“Are you ready, Delly?” she asked, turning, and barely managing not to jump when she discovered that Adeline was standing directly behind her, having crossed the wagon on silent feet while her mother wasn’t looking. She pressed a hand to her heart, trying to calm it. She had long since learned that there was no point in scolding Adeline for sneaking up on her; the child couldn’t help it. Some of the clowns even found it endearing, calling her a natural and beseeching her to don greasepaint and enter the ring.
(Those requests earned silent giggles from Adeline and shakes of the head from Annie, who knew better than anyone how important it was that her face never appear on a poster, even interpreted by an artist’s hand and concealed beneath a harlequin’s slap.)
Adeline was wearing a simple patched sundress with a shawl wrapped tight around her shoulders to ward away the end of summer chill. The hem covered her feet, making it difficult to tell whether she was wearing shoes. Annie decided not to ask.

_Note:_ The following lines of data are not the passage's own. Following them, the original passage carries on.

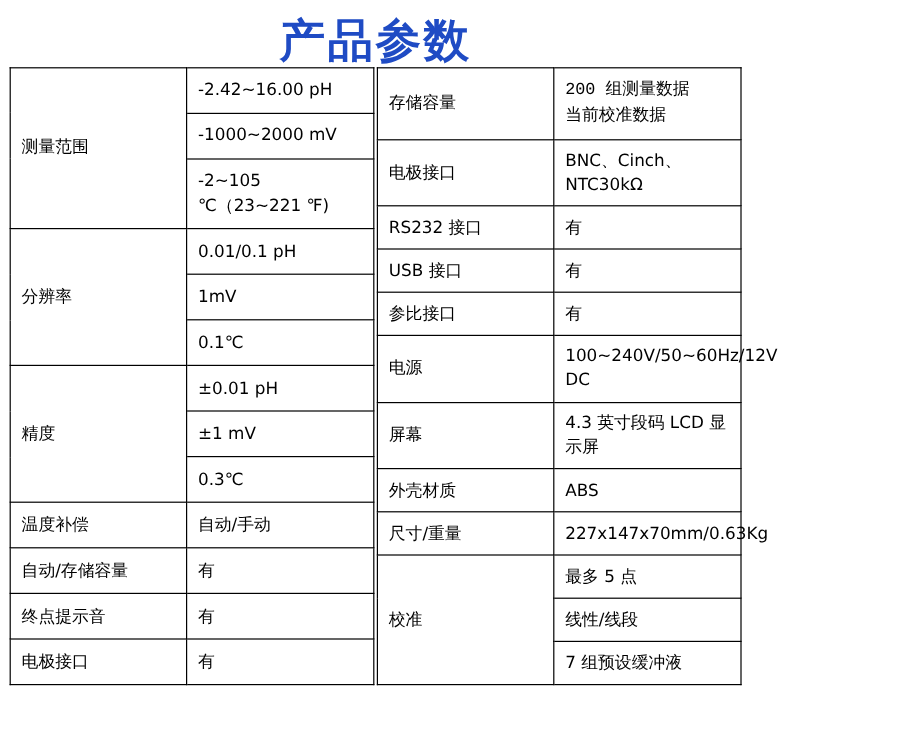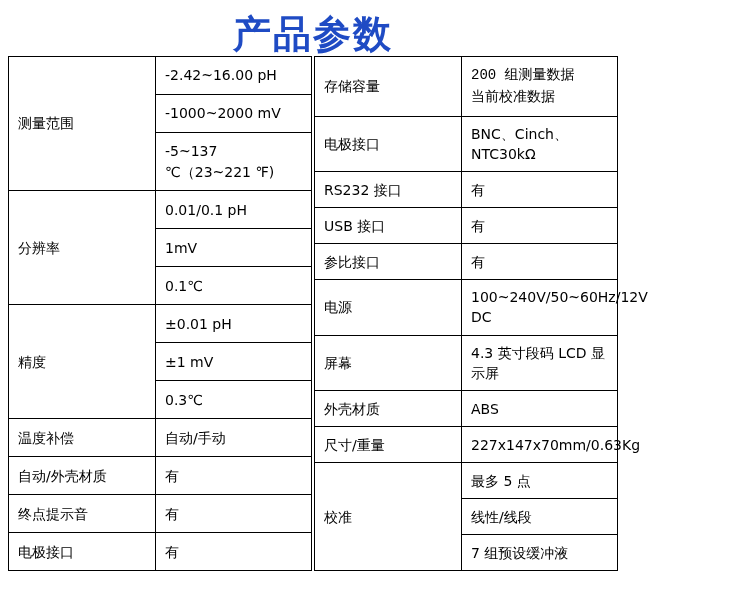"-5~137 ℃（23~221 ℉)" td { text: -5~137 -> -2~105 }
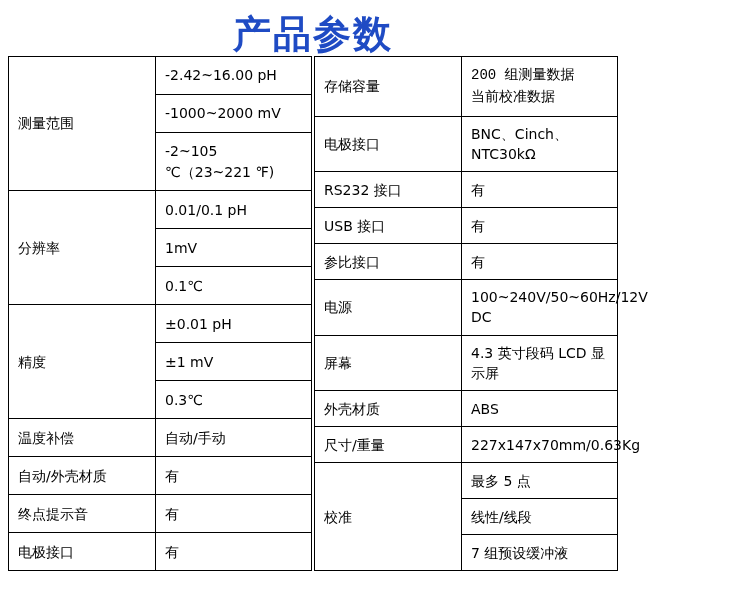"自动/外壳材质" td.label-cell { text: /外壳材质 -> /存储容量 }
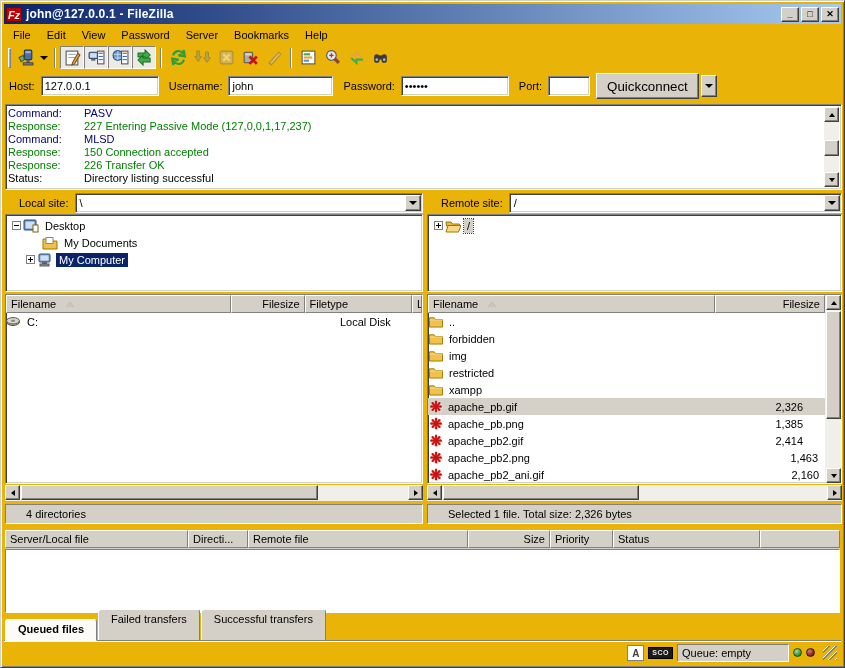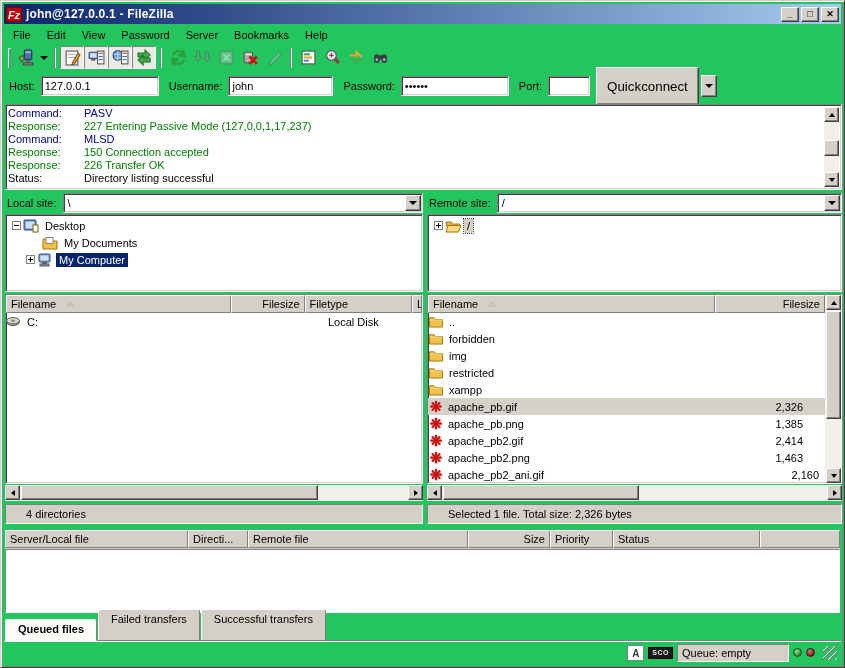"Fz" .window { background: #22c55e -> #eab308 }
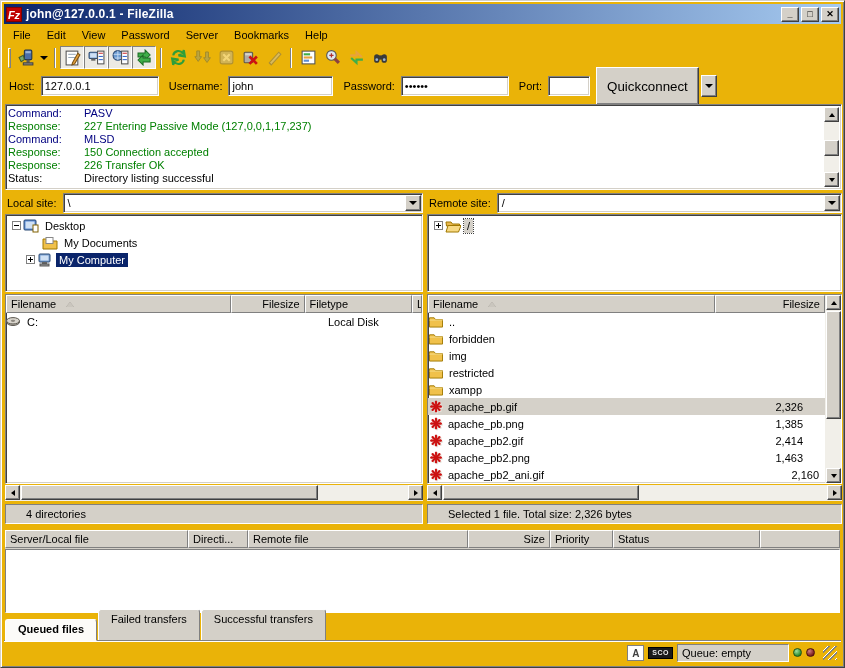"Quickconnect" .qc-btn { height: 38px -> 26px }
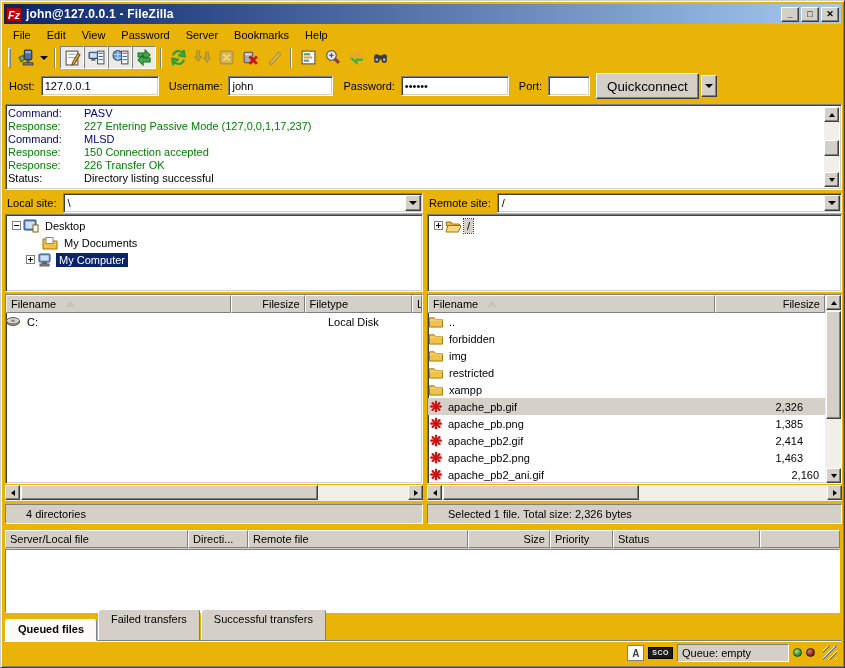"Local site:" .site-label { margin-left: none -> 12px }
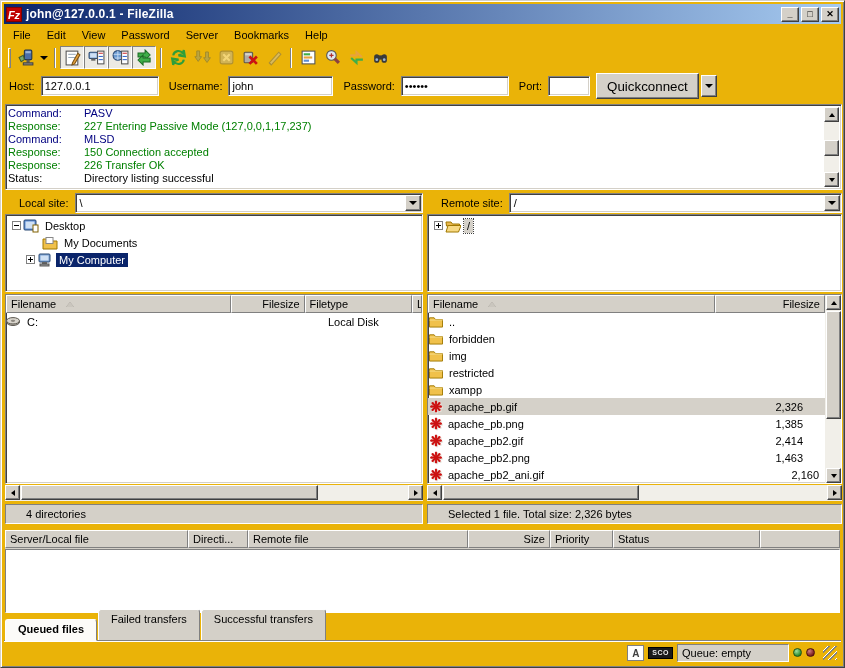"Local Disk" span { left: 304px -> 316px }
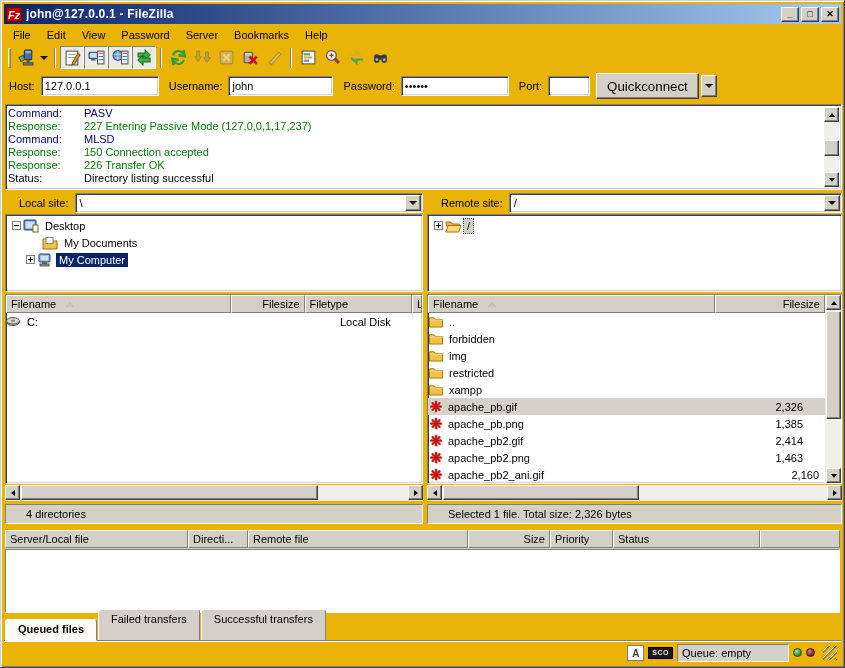"1,463" span.fsize { left: 300px -> 315px }
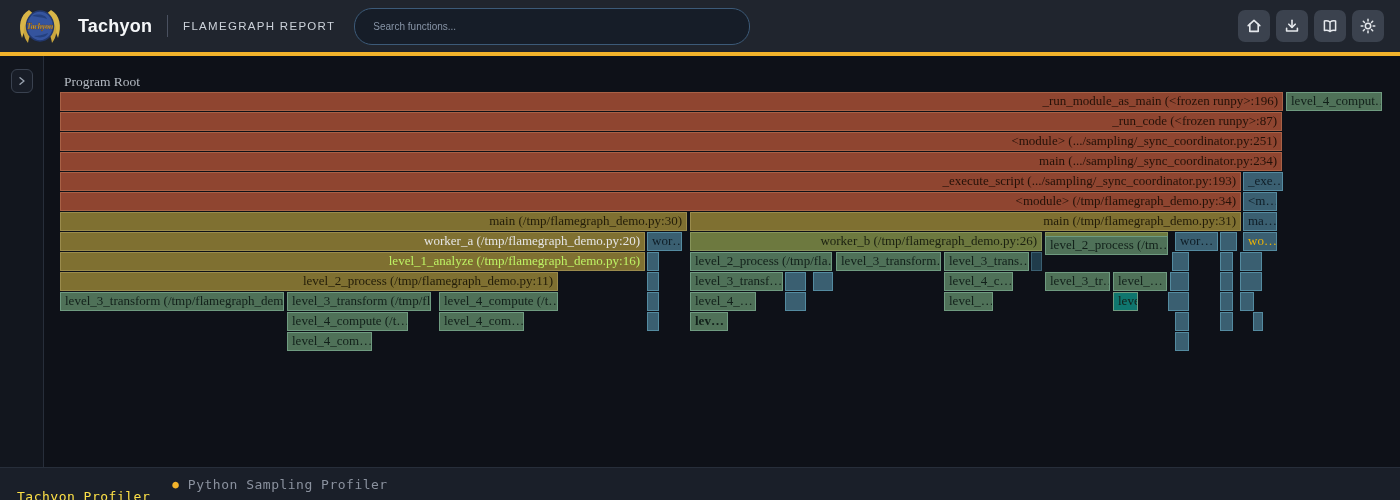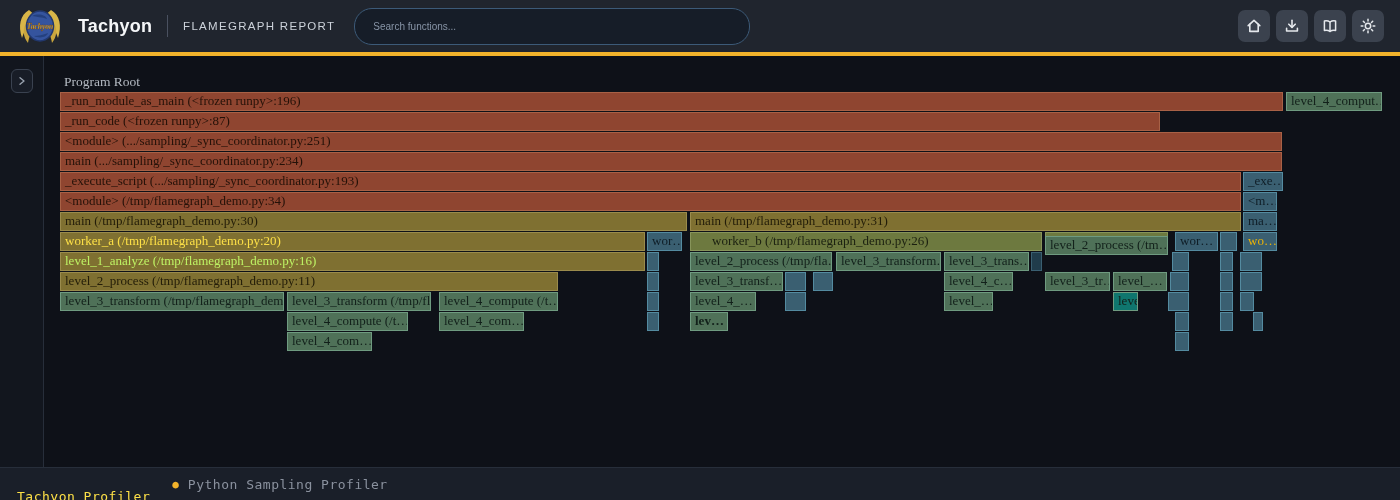"Program Root" .flame-layer { text-align: none -> right }
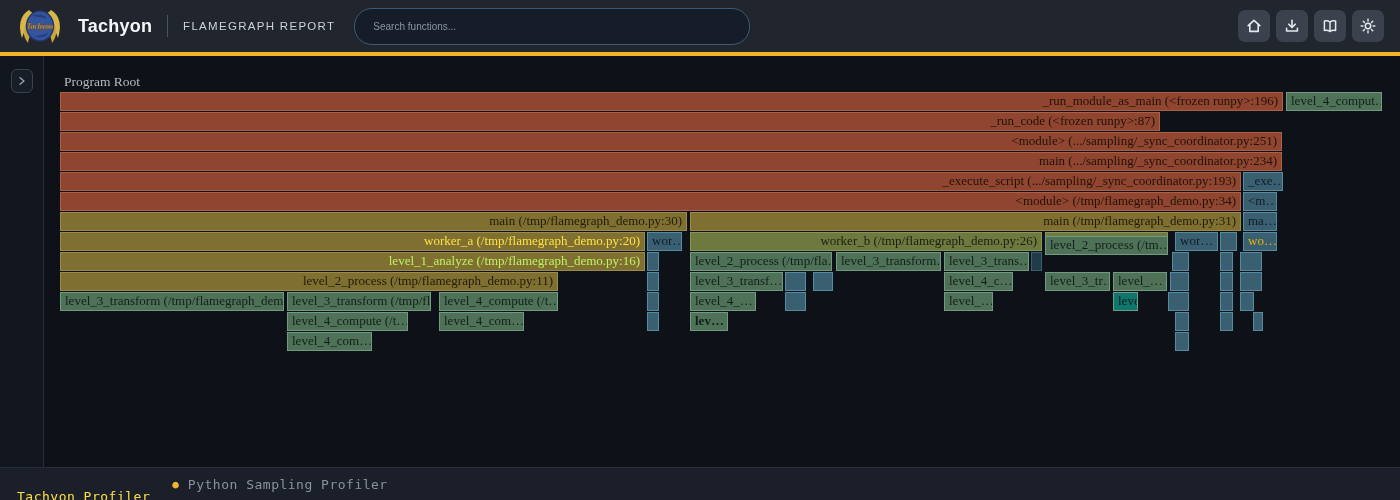"_run_code (<frozen runpy>:87)" div.bar { width: 1100px -> 1222px }
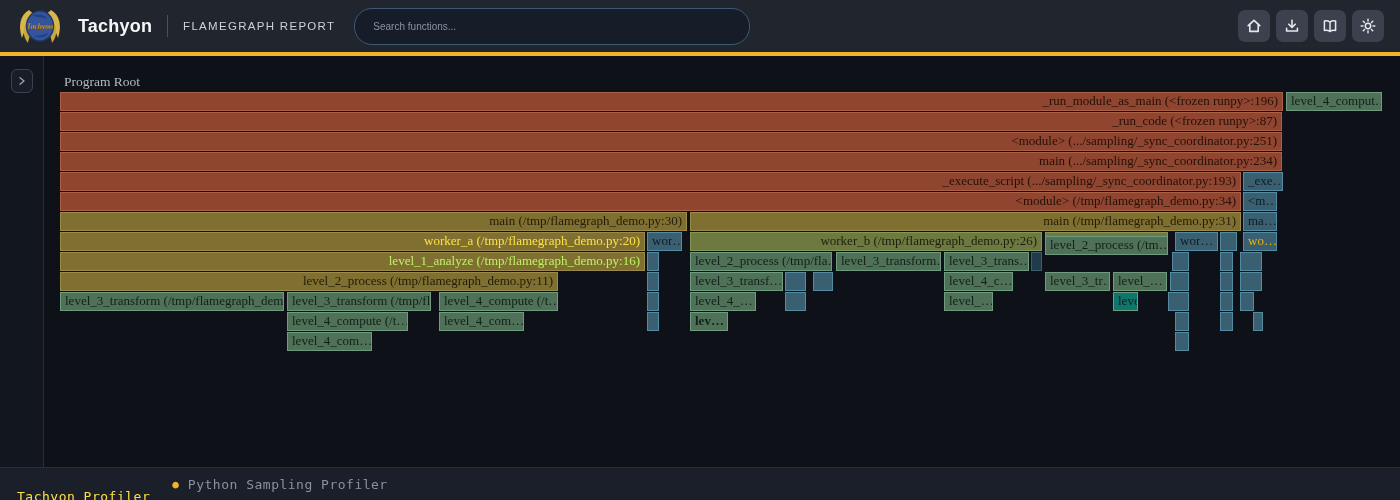"worker_a (/tmp/flamegraph_demo.py:20)" div.bar { color: #fde047 -> #e5e5e5 }
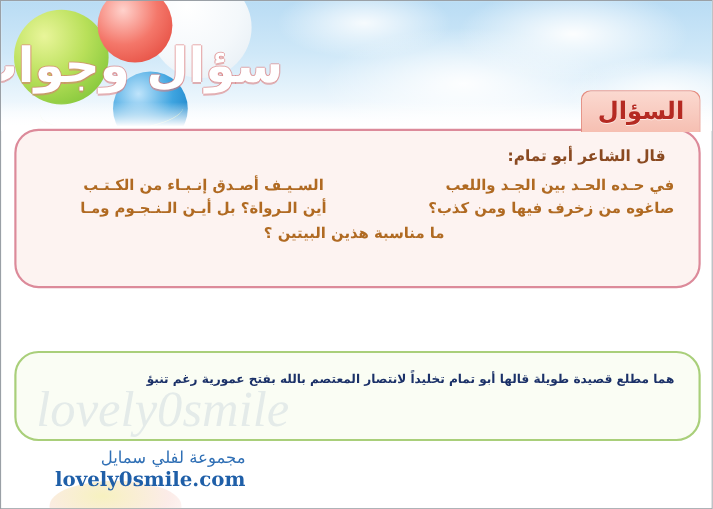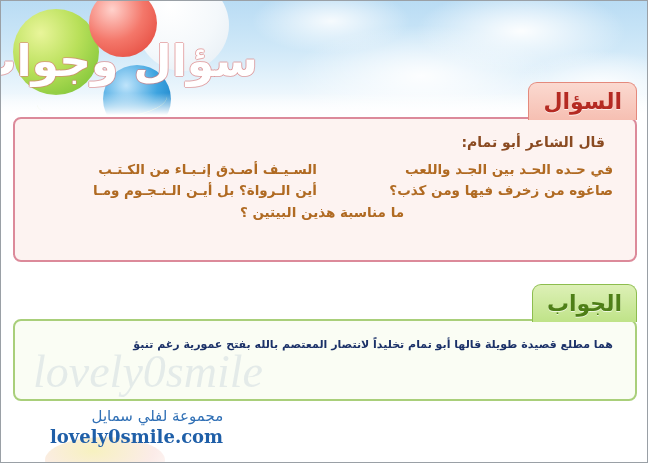"قال الشاعر أبو تمام:" .box { border-radius: 8px -> 22px }
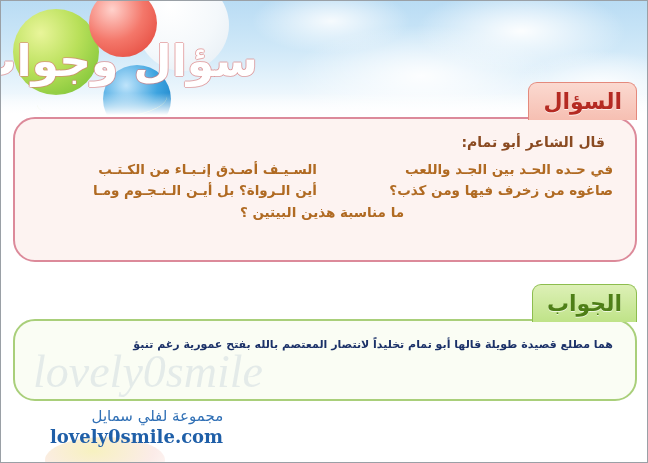"السـيـف أصـدق إنـبـاء من الكـتـب" .verse .hemistich-a { text-align: right -> center }
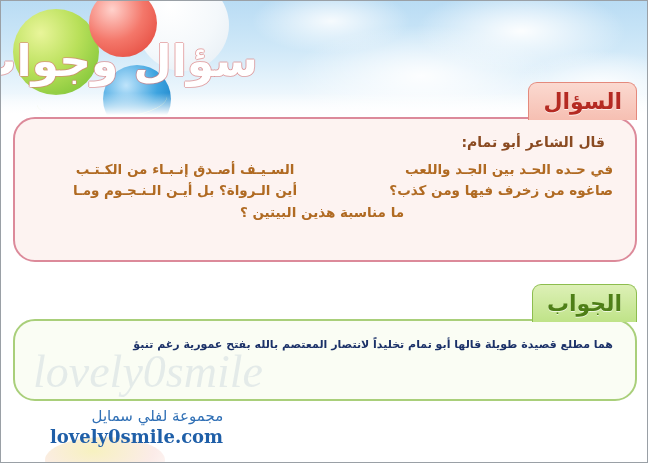"الجواب" div.tab { html: <div> <span>الجواب</span> </div> -> none }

Adeline was a delicate child, but her constitution was good enough to handle a little mud, and it was best not to push too hard when there was no show to distract her.
“Very well,” said Annie. “To breakfast, then.”
Adeline smiled and took her mother’s hand, and the pair of them walked out into the morning air once more.
The Blackstone Circus was a small train, as such shows went: they had more wagons than was strictly required for transport of their equipment, but that was due to the number of families they had traveling with them. It had the benefit of making the circus seem larger than it was. Larger shows should have been a more tempting target for robbers, being more likely to have full coffers and healthy supply wagons, but somehow, the larger the circus, the more apt it was that raiders and the like would simply pass it by. Mr. Blackstone liked to say that it was a form of civic duty, the bad seeds of the badlands sparing the people who could take their minds off their petty woes for a few precious hours. Annie had a great deal of respect for Mr. Blackstone, but rather thought that he was talking out his nethers when he said that sort of thing.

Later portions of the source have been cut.